**Task:** Find and copy each line of the data that includes "簡單來說".

Excerpted records section start

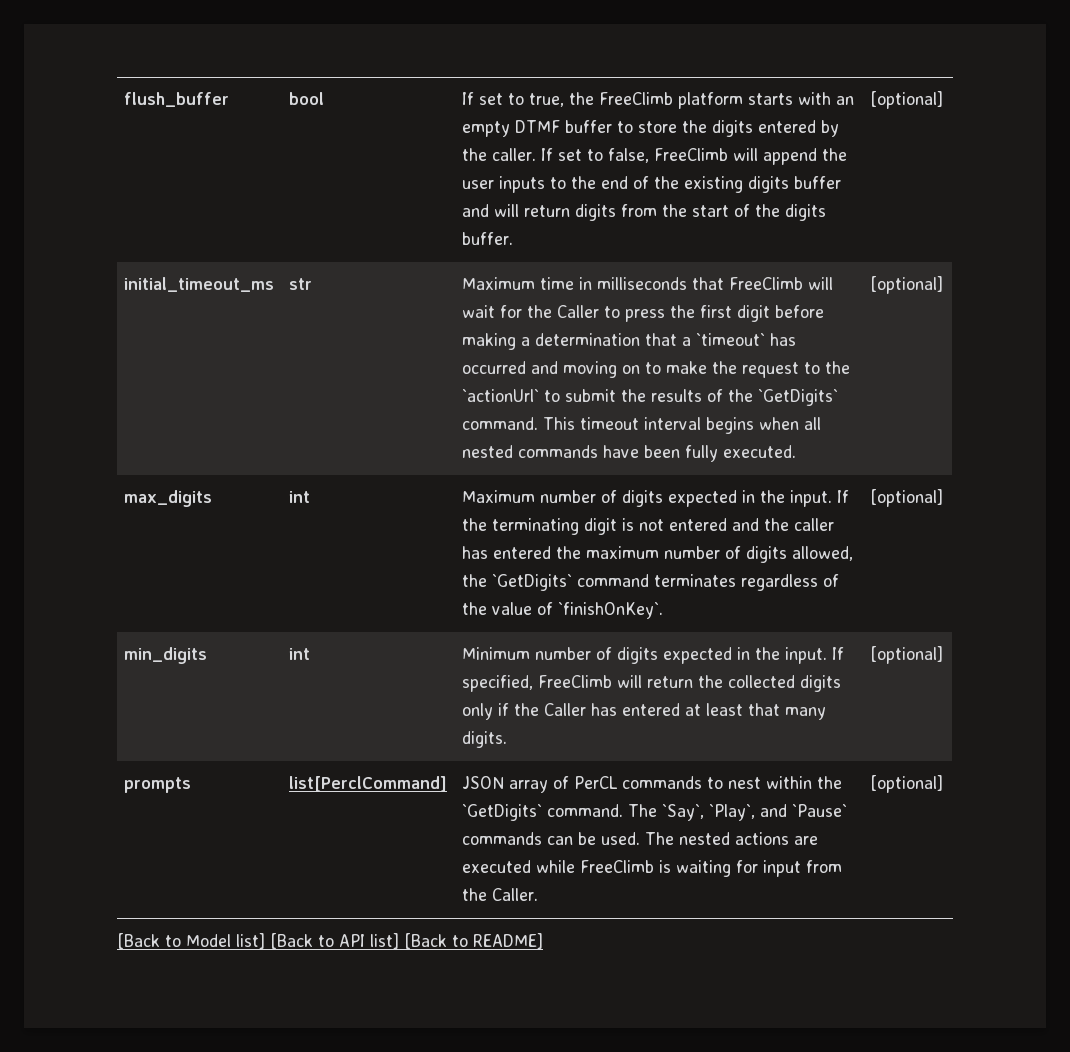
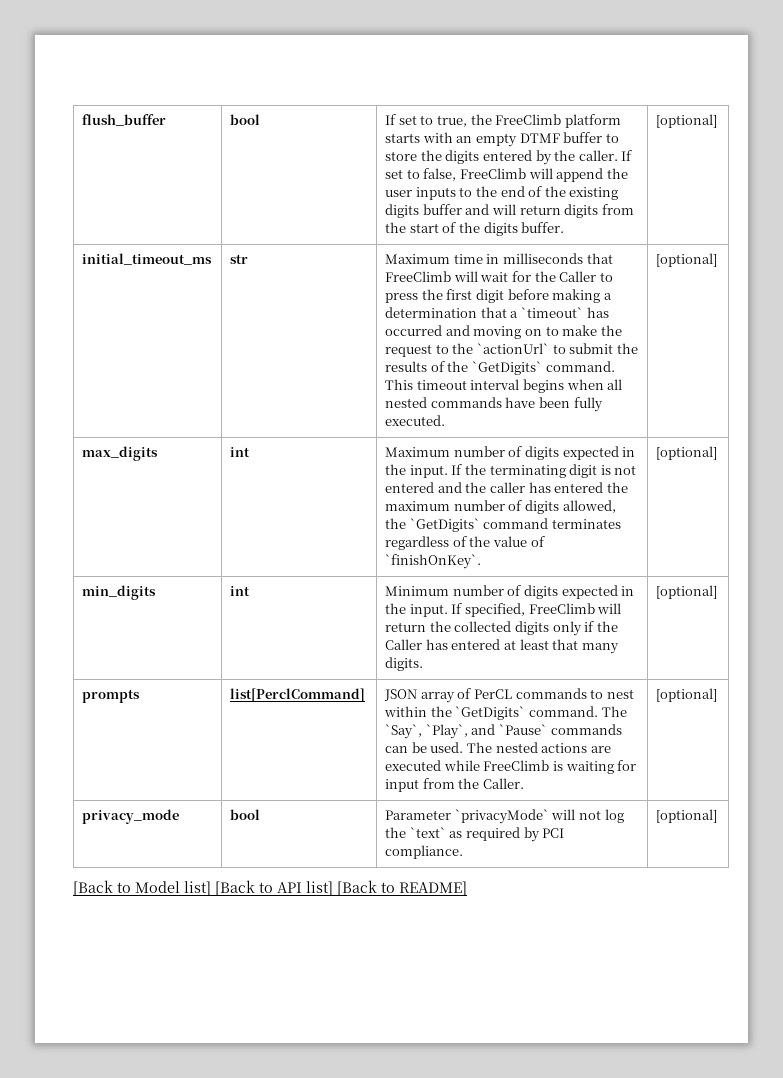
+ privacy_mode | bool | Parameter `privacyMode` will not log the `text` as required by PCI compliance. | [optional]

Excerpted records section end
Excerpted records section start

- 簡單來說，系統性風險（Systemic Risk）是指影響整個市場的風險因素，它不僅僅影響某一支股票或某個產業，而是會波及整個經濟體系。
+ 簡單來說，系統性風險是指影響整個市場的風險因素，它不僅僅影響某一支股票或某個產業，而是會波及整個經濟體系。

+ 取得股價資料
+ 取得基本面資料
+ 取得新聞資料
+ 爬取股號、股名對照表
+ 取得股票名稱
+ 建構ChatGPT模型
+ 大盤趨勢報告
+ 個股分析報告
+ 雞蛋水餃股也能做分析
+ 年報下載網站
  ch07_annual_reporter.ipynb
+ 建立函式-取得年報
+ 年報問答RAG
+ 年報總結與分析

Excerpted records section end

**Response:**
- 簡單來說，系統性風險（Systemic Risk）是指影響整個市場的風險因素，它不僅僅影響某一支股票或某個產業，而是會波及整個經濟體系。
+ 簡單來說，系統性風險是指影響整個市場的風險因素，它不僅僅影響某一支股票或某個產業，而是會波及整個經濟體系。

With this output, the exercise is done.